*** Block opens ***

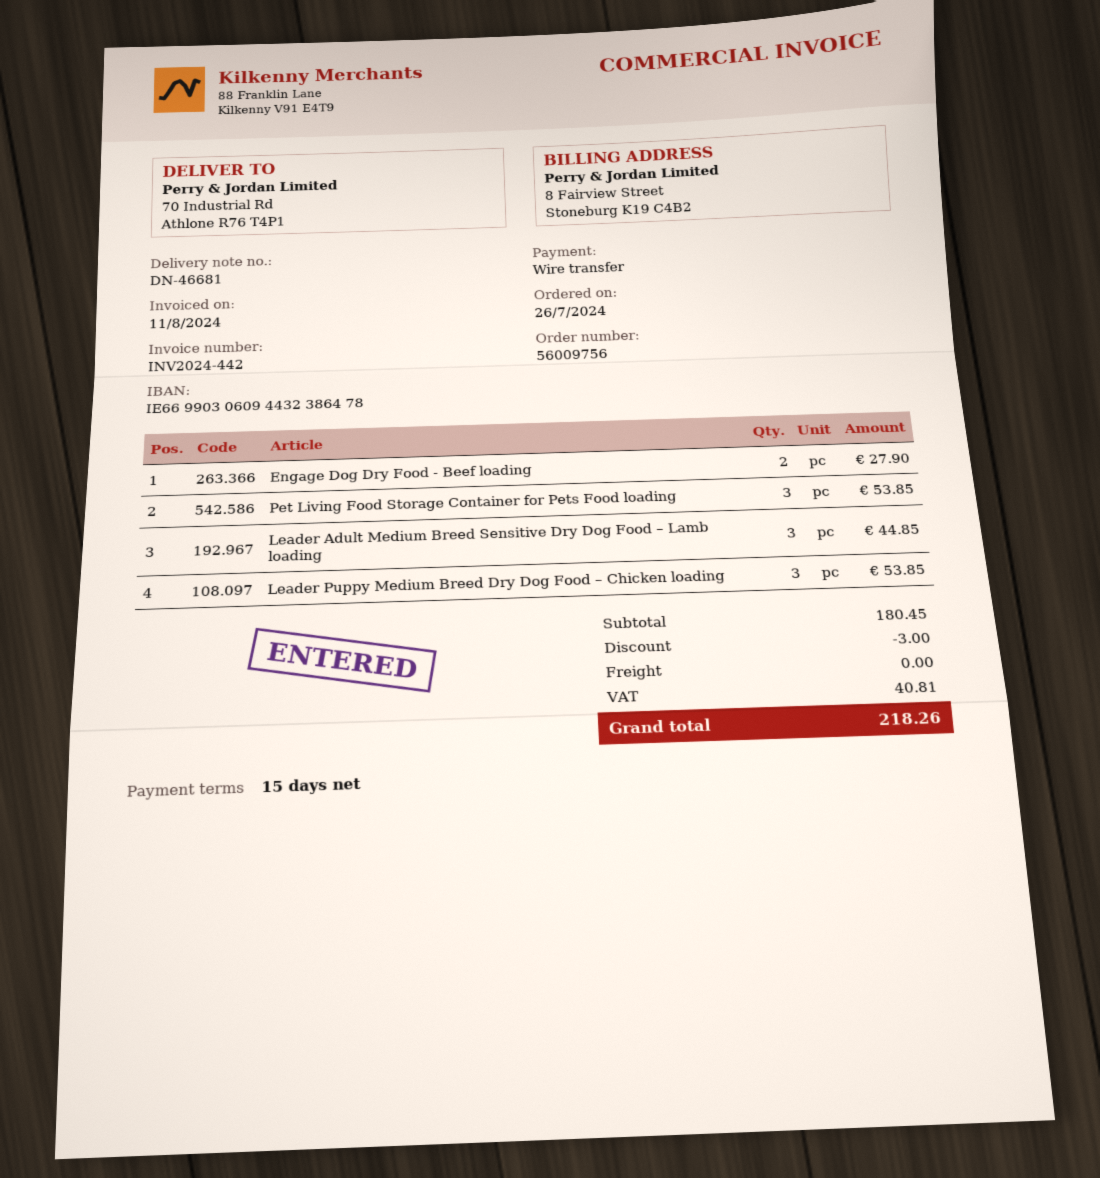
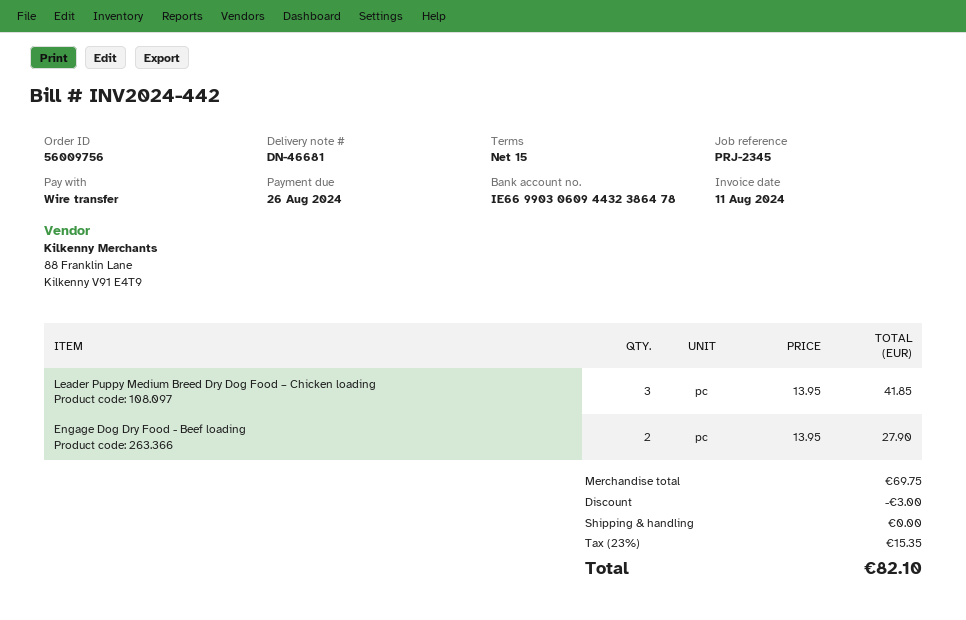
Pet Living Food Storage Container for Pets Food loading: 3 for 53.85 -> none
Leader Adult Medium Breed Sensitive Dry Dog Food – Lamb loading: 3 for 44.85 -> none
Leader Puppy Medium Breed Dry Dog Food – Chicken loading: 3 for 53.85 -> 3 for 41.85
subtotal: 180.45 -> 69.75
tax: 40.81 -> 15.35
total: 218.26 -> 82.10

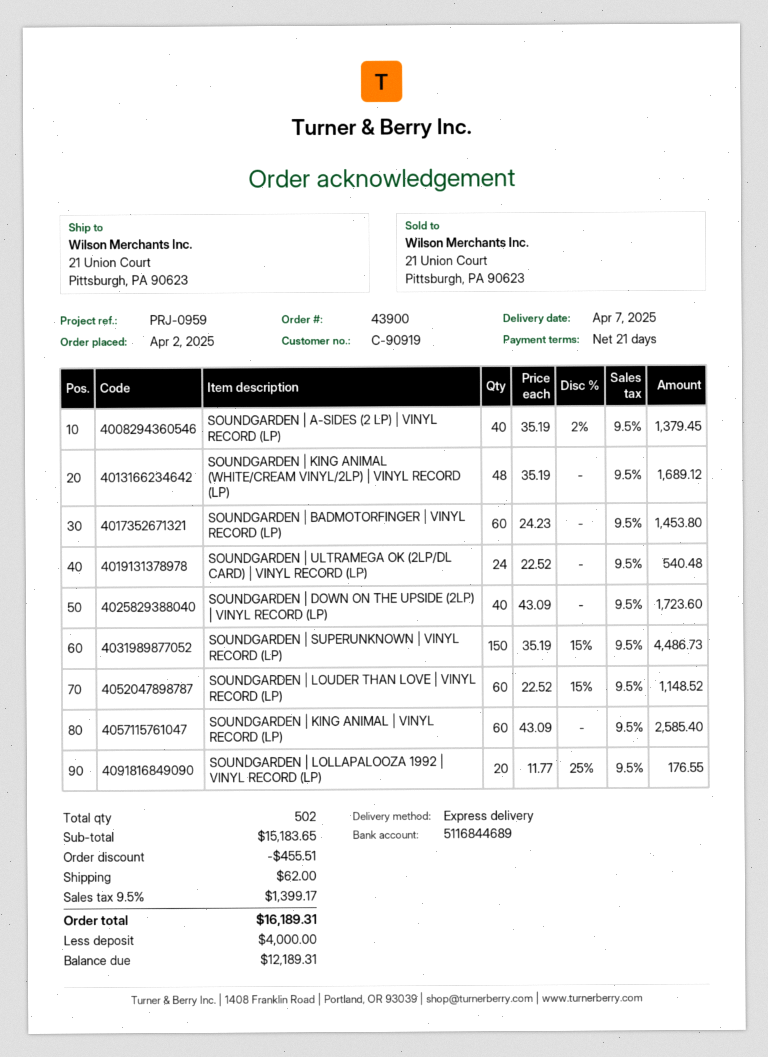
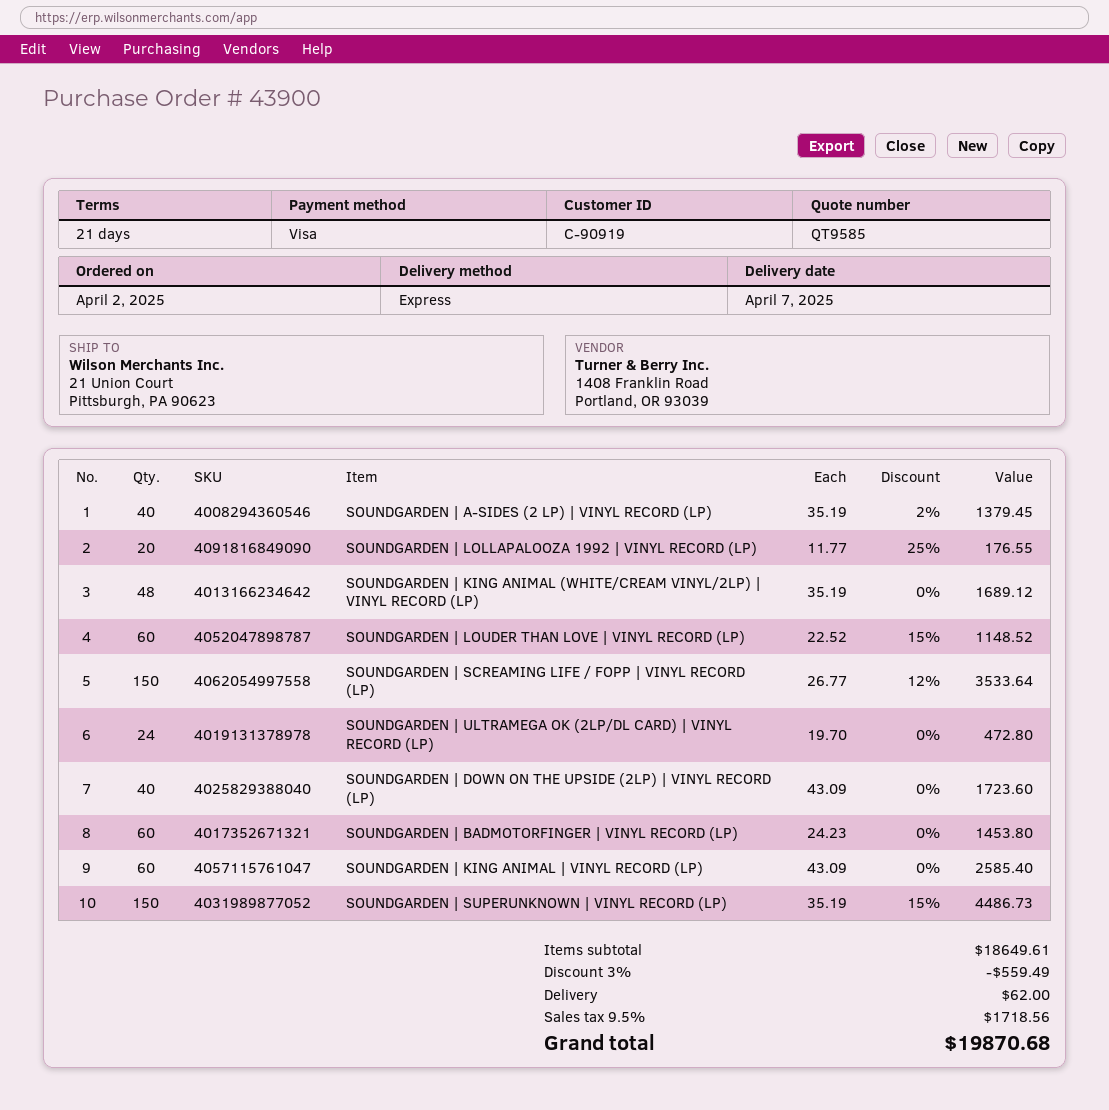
SOUNDGARDEN | ULTRAMEGA OK (2LP/DL CARD) | VINYL RECORD (LP): 24 x 22.52 = 540.48 -> 24 x 19.70 = 472.80
SOUNDGARDEN | SCREAMING LIFE / FOPP | VINYL RECORD (LP): none -> 150 x 26.77 - 12% = 3533.64
subtotal: 15183.65 -> 18649.61
discount: 455.51 -> 559.49
tax: 9.5% = 1399.17 -> 9.5% = 1718.56
total: 16189.31 -> 19870.68

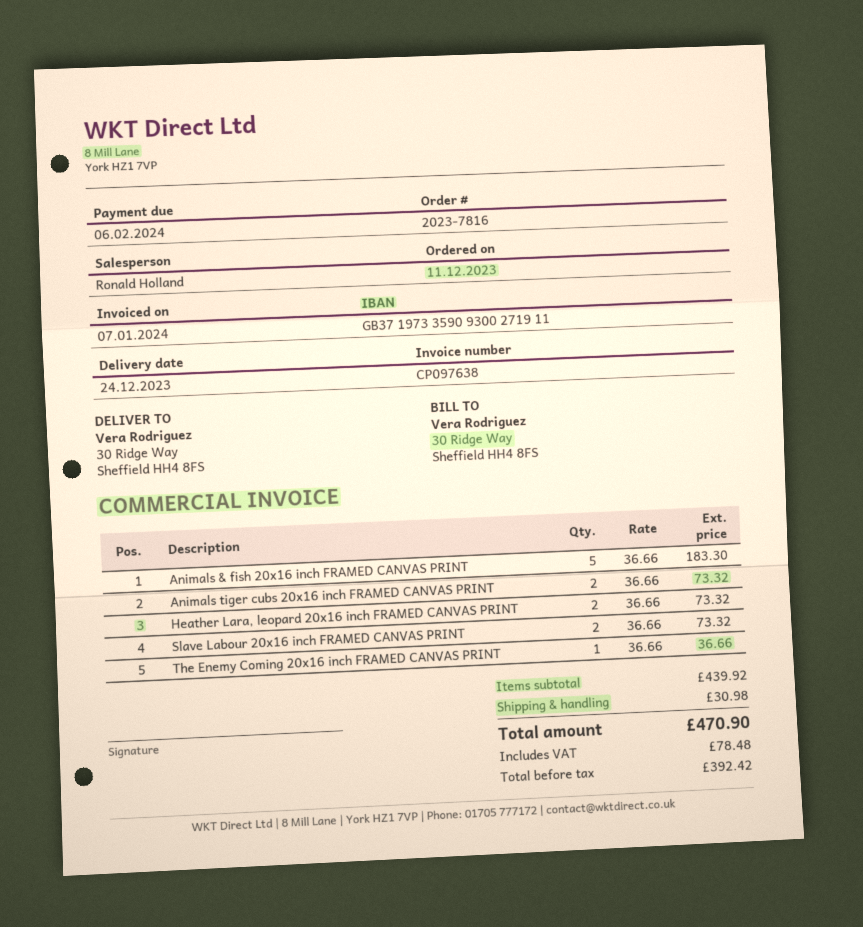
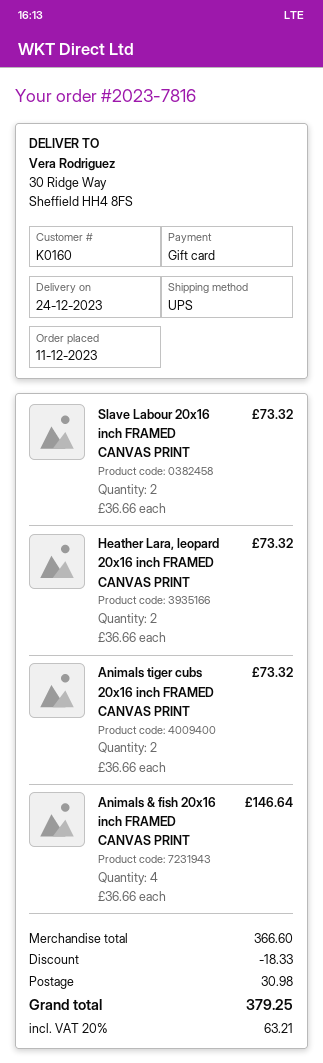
Animals & fish 20x16 inch FRAMED CANVAS PRINT: 5 x 36.66 = 183.30 -> 4 x 36.66 = 146.64
The Enemy Coming 20x16 inch FRAMED CANVAS PRINT: 1 x 36.66 = 36.66 -> none
subtotal: 439.92 -> 366.60
discount: none -> 18.33
tax: 78.48 -> 63.21
total: 470.90 -> 379.25

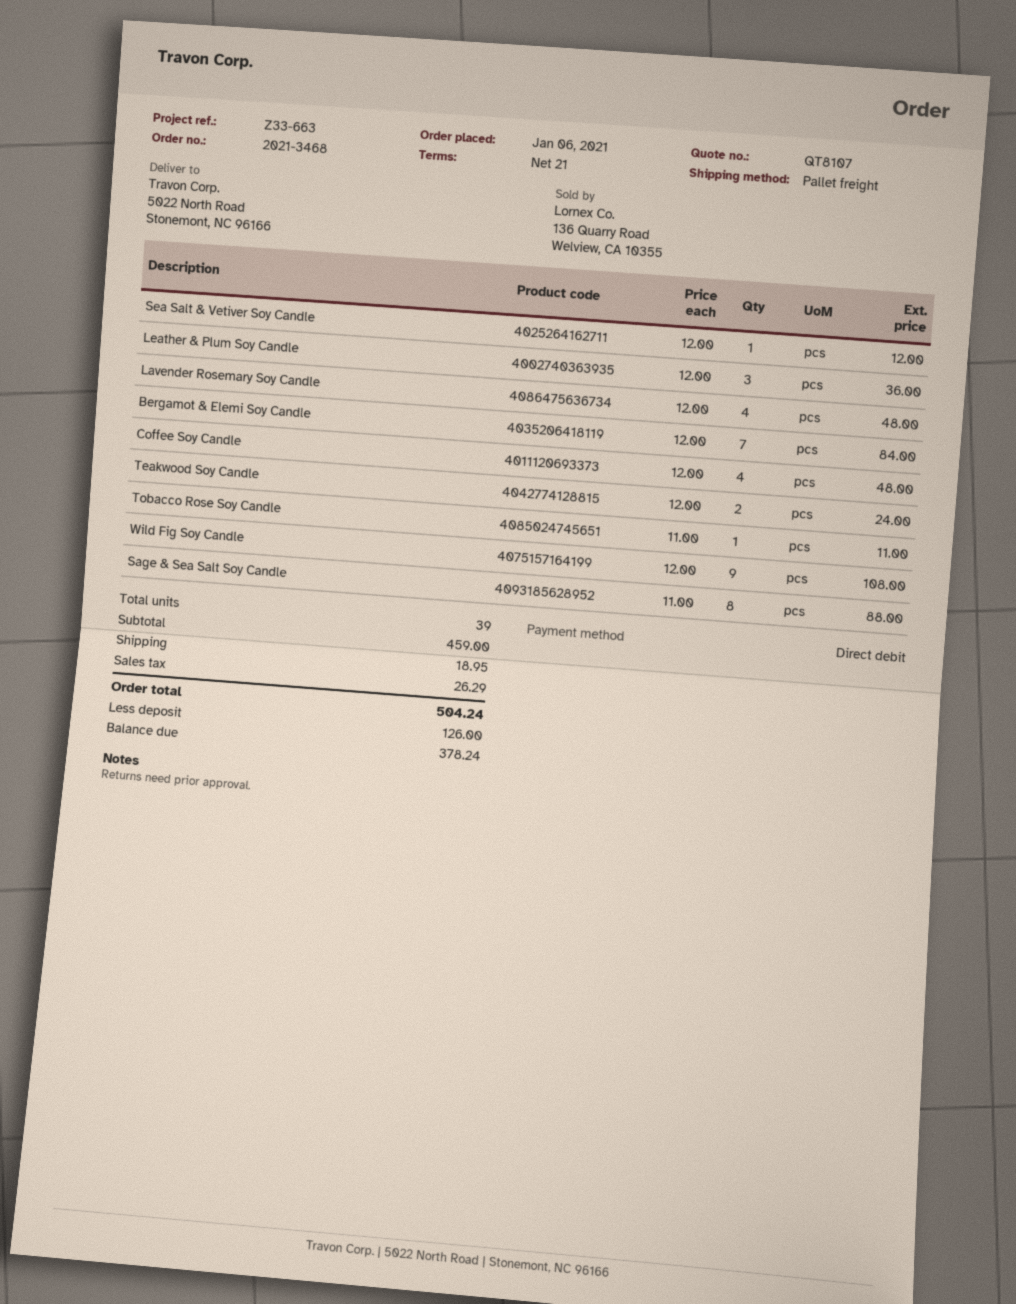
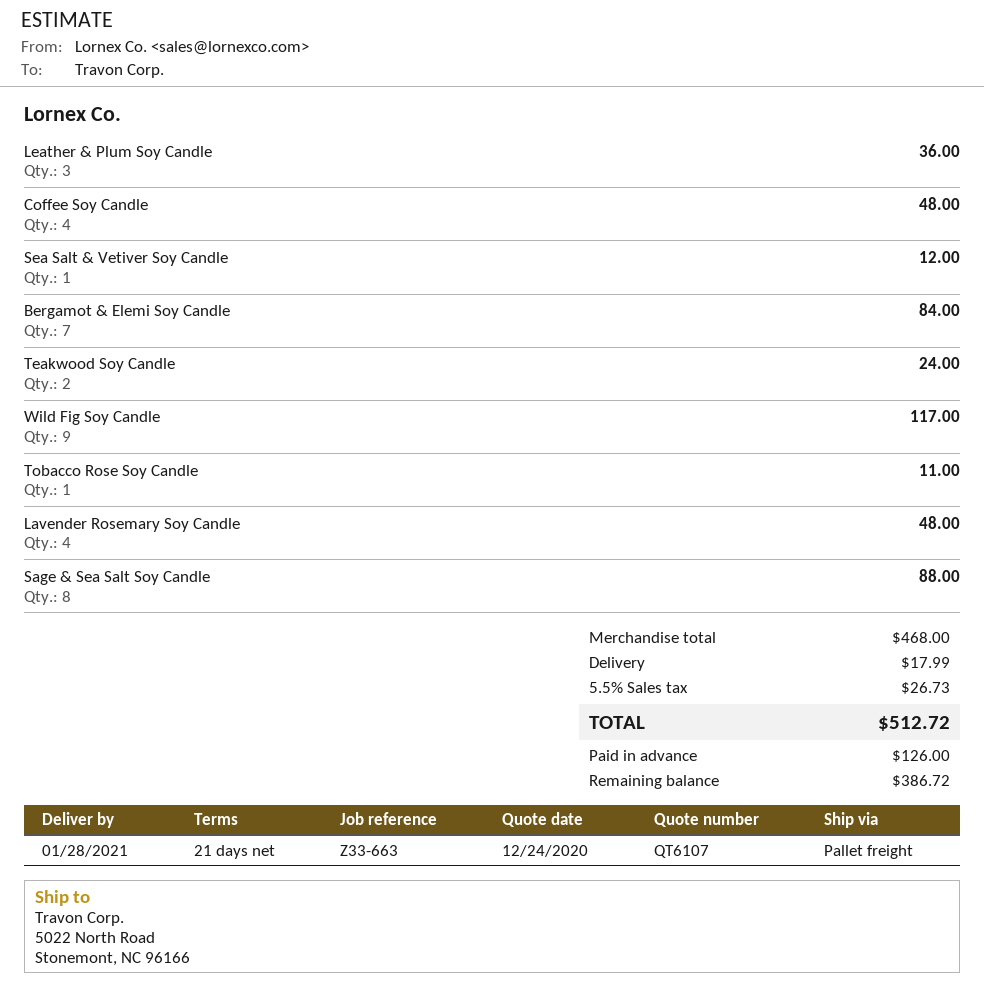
quote number: QT8107 -> QT6107
Wild Fig Soy Candle: 9 for 108.00 -> 9 for 117.00
subtotal: 459.00 -> 468.00
shipping: 18.95 -> 17.99
tax: 26.29 -> 26.73
total: 504.24 -> 512.72
balance: 378.24 -> 386.72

*** Block closes ***

> Problem details
Keep every word of the material exactly as given. Drop the pictures.

> Answer space
Pet Living Food Storage Container for Pets Food loading: 3 for 53.85 -> none
Leader Adult Medium Breed Sensitive Dry Dog Food – Lamb loading: 3 for 44.85 -> none
Leader Puppy Medium Breed Dry Dog Food – Chicken loading: 3 for 53.85 -> 3 for 41.85
subtotal: 180.45 -> 69.75
tax: 40.81 -> 15.35
total: 218.26 -> 82.10

SOUNDGARDEN | ULTRAMEGA OK (2LP/DL CARD) | VINYL RECORD (LP): 24 x 22.52 = 540.48 -> 24 x 19.70 = 472.80
SOUNDGARDEN | SCREAMING LIFE / FOPP | VINYL RECORD (LP): none -> 150 x 26.77 - 12% = 3533.64
subtotal: 15183.65 -> 18649.61
discount: 455.51 -> 559.49
tax: 9.5% = 1399.17 -> 9.5% = 1718.56
total: 16189.31 -> 19870.68

Animals & fish 20x16 inch FRAMED CANVAS PRINT: 5 x 36.66 = 183.30 -> 4 x 36.66 = 146.64
The Enemy Coming 20x16 inch FRAMED CANVAS PRINT: 1 x 36.66 = 36.66 -> none
subtotal: 439.92 -> 366.60
discount: none -> 18.33
tax: 78.48 -> 63.21
total: 470.90 -> 379.25

quote number: QT8107 -> QT6107
Wild Fig Soy Candle: 9 for 108.00 -> 9 for 117.00
subtotal: 459.00 -> 468.00
shipping: 18.95 -> 17.99
tax: 26.29 -> 26.73
total: 504.24 -> 512.72
balance: 378.24 -> 386.72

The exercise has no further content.